In our Personal Lines business, we are focused on making investments that are intended to help us maintain profitability, build a distinctive position in the market and provide us with profitable growth opportunities. Current market conditions, however, continue to be challenging as pricing pressures and economic conditions remain difficult, especially in Michigan, impacting our ability to grow and retain business in this, our largest state. We are working closely with our partner agents in Michigan to remain a significant writer with strong margins. We believe that market conditions will remain challenging and competitive in Personal Lines. As a result of the implementation of “managed competition” in Massachusetts, 2008 is a transition year for the industry and while we expect to grow in this state over the long-term, due to the current rate environment we do not expect Massachusetts to contribute significantly to premium growth during 2008. We have also initiated catastrophe management actions in coastal states, including Florida and Louisiana that, while reducing premium in our homeowners line, has improved our risk profile. Despite these challenges and transitions, we expect our growth levels to be relatively flat in Personal Lines.
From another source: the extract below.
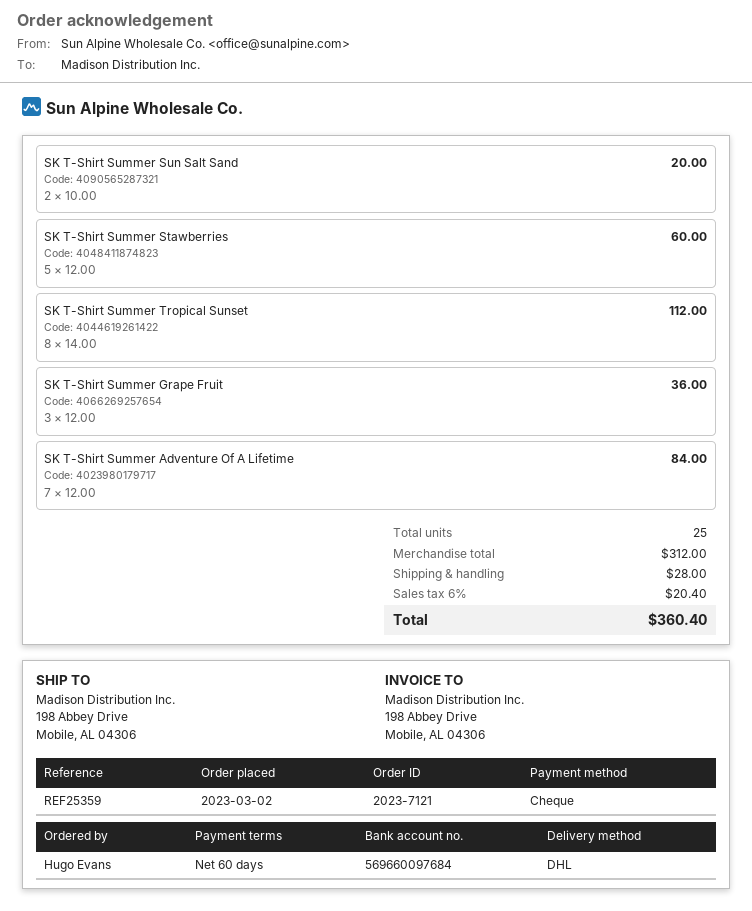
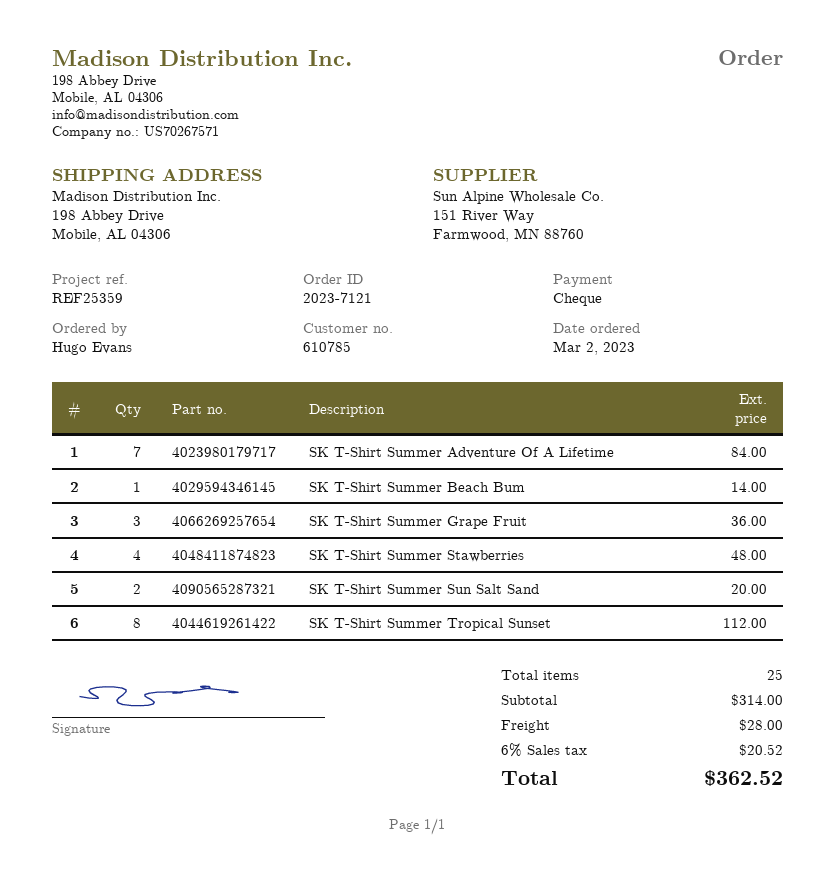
SK T-Shirt Summer Stawberries: 5 for 60.00 -> 4 for 48.00
SK T-Shirt Summer Beach Bum: none -> 1 for 14.00
subtotal: 312.00 -> 314.00
tax: 6% = 20.40 -> 6% = 20.52
total: 360.40 -> 362.52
Our Connections® Auto product is available in seventeen states, including Massachusetts. We believe that this product will help us to profitably grow our market share over time. Connections Auto is designed to be competitive for a wide spectrum of drivers through its multivariate rating application, which calculates rates based upon the magnitude and correlation of multiple risk factors. At the same time, a core strategy is to broaden our portfolio offerings and write “total accounts”, which are accounts that include multiple personal line coverages for the same customer. Our homeowners product, Connections® Home, is available in sixteen states. It is intended to improve our competitiveness for total account business by significantly improving ease of doing business for our agents and by providing better packaging of coverages for policyholders. In September 2008, we introduced a refinement to our Connections Home product in Michigan through the addition of a multivariate rating application that is intended to provide enhanced risk segmentation capabilities. Having implemented a broader portfolio of products, we continue to refine these products and to work closely with high potential agents to increase the percentage of business they place with us and to ensure that it is consistent with our preferred mix of business. Additionally, we remain focused on diversifying our state mix beyond our four core states of Michigan, Massachusetts, New York and New Jersey. We expect these efforts to contribute to profitable growth and improved retention in our Personal Lines segment over time.

Commercial Lines

In the Commercial Lines business, the market continues to be competitive. Price competition requires us to continue to be highly disciplined in our underwriting process to ensure that we grow the business only at acceptable margins. We continue to target, through mid-sized agents, small and first-tier middle markets, which encompass clients whose premiums are generally below $200,000. We also continue to develop our specialty businesses, particularly bond and inland marine, which on average are expected to offer higher margins over time and enable us to deliver a more complete product portfolio to our agents and policyholders. Our specialty lines now account for approximately one third of our Commercial Lines business. Additional growth in our specialty lines continues to be a significant part of our strategy in the future. We continue to focus on expanding our product offerings in specialty businesses as evidenced by our acquisition of Verlan Holdings, Inc. (“Verlan”), now referred to as Hanover Property Specialists, a specialty company providing property insurance to small and medium-sized manufacturing and distribution companies, and our intention to acquire AIX Holdings, Inc. (“AIX”), a specialty property and casualty insurance carrier that focuses on underwriting and managing program business that utilizes alternative risk transfer techniques, in the fourth quarter of 2008. Last year we acquired Professionals Direct, Inc. (“PDI”), now referred to as Hanover Professional, which provides professional liability coverage for small legal practices. We believe these acquisitions provide us with better breadth and diversification of products and improve our competitive position with our agents.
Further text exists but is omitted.